Dino from Zenica, twelve years old,
temporarily at school in Zagreb
You should go to Africa maybe, where love never dies; it’s like a fairy tale. You know how the story goes: by chance, two people meet and fall in love, they get married, have children and live happily ever after, or, at any rate, until death finally casts them asunder. This is a cliché most of us believe in from puberty onwards; it doesn’t take account of reality. Young girls read about the cliché in romantic novels. Parents make hopeful plans with a view to their children having fairy-tale lives. But real life isn’t a cliché, and that’s why it almost never works out the way you imagine. But don’t look back in anger or you’ll only end up thinking love is God’s idea of a joke.

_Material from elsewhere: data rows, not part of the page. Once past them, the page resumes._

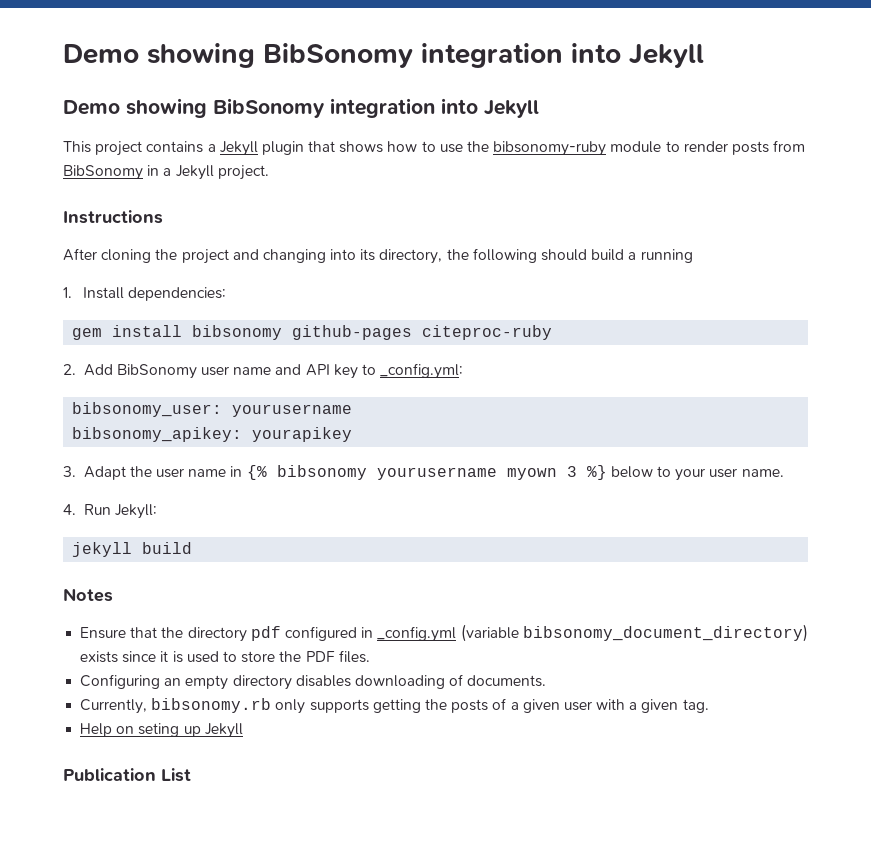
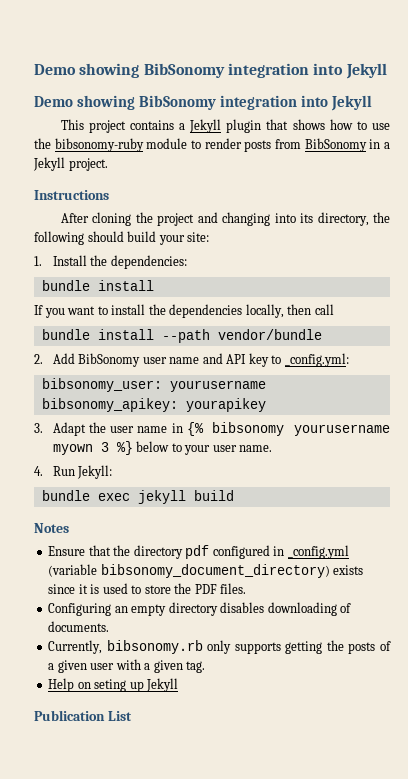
- After cloning the project and changing into its directory, the following should build a running
+ After cloning the project and changing into its directory, the following should build your site:
- 1. Install dependencies:
- gem install bibsonomy github-pages citeproc-ruby
+ 1. Install the dependencies:
+ bundle install
+ If you want to install the dependencies locally, then call
+ bundle install --path vendor/bundle
- jekyll build
+ bundle exec jekyll build

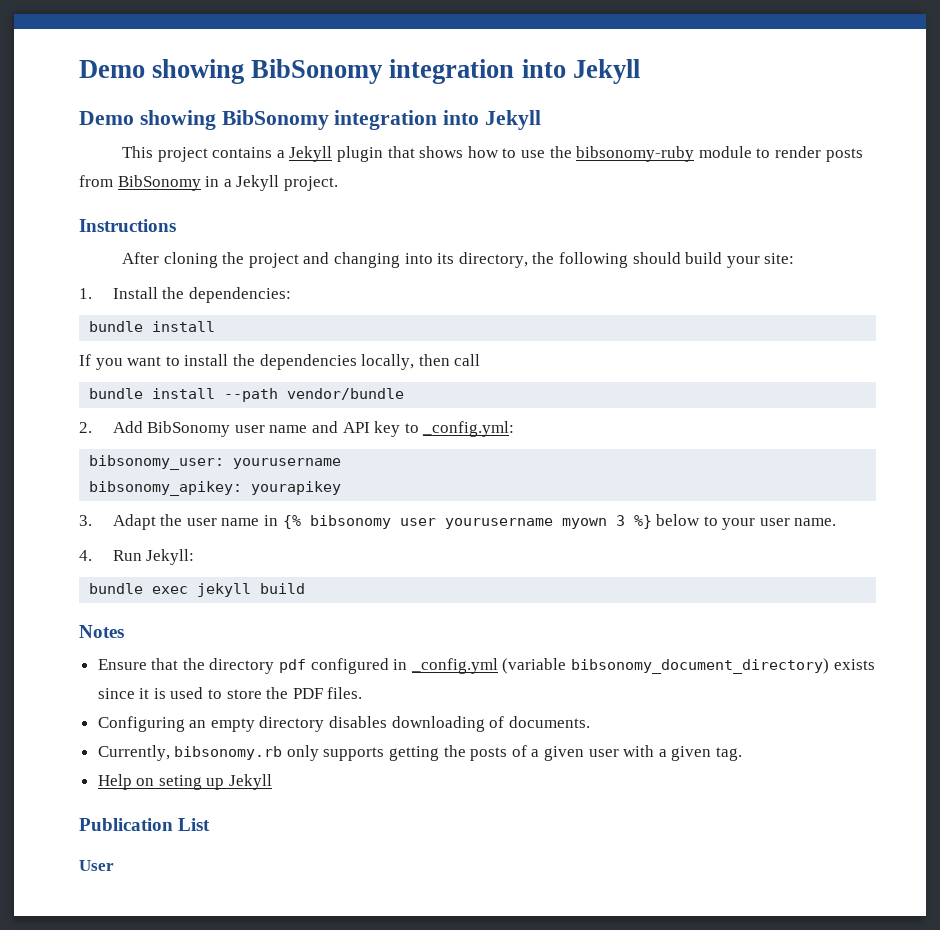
- 3. Adapt the user name in {% bibsonomy yourusername myown 3 %} below to your user name.
+ 3. Adapt the user name in {% bibsonomy user yourusername myown 3 %} below to your user name.
+ User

Elena was a young ambitious woman from Zagreb. She came to Sarajevo to study for a degree that was unavailable back home, even though she could have taken a dozen similar courses there. At first she hated the way the city tram drivers always made a special detour on Baščaršija in order to buy a pastry. She was driven crazy by the Sarajevans who talked too loud and made spiteful jokes. The pungent smells of the city also bothered her. Nor could she stand the young men who insisted on telling their whole life story to her, only to be crudely familiar the next time she met them. But Sarajevo was a city that didn’t require people to change the habits of a lifetime — it could even put up with people’s contempt — and so Elena quickly grew accustomed to its local oddities. Pretty soon she began to derive pleasure from the way so many people lived on top of one another without making a fuss about their differences. The trivial but immediate quality of this pleasure brought to her mind the atmosphere of a station waiting-room on a platform from which trains depart to heaven and hell.
Zlaja, who was older than Elena, had not yet graduated from the school of journalism. He was the eternal student type, the son of a wealthy and respected Bosnian family. His upbringing smacked of liberal Islam and stuffy Viennese gentility. The local wags used to joke that even the flies in Zlaja’s house were upper class — they buzzed around wearing tailcoats.
As a rule, decadence goes hand in hand with laziness. In this respect, Zlaja was no exception. Always urbane, and with a taste for drink, he spent most of his time in cafés dreaming up endless projects that would guarantee his future. Needless to say, his schemes were always completely unrealistic. The more time he wasted, and the more the situation in Bosnia deteriorated, the more Zlaja yielded to his fantasies. Most bouts followed a similar pattern: after the first drink he would embark on a tall story about a fabulous new business, a sure thing. Around midnight the new business usually merged with other businesses whose success was equally assured; and by sunrise Zlaja had created a giant multinational. His plans ranged from launching a daily newspaper that would sell a hundred thousand copies, to producing a special kind of tea for pregnant women that would predetermine the sex of the unborn child. (If the experiment failed, and the unfortunate parents got a child of the wrong sex, the manufacturers would refund the money.) In any case, according to the law of probability, you were bound to come up trumps fifty per cent of the time, so the product couldn’t fail to bring in lots of dough.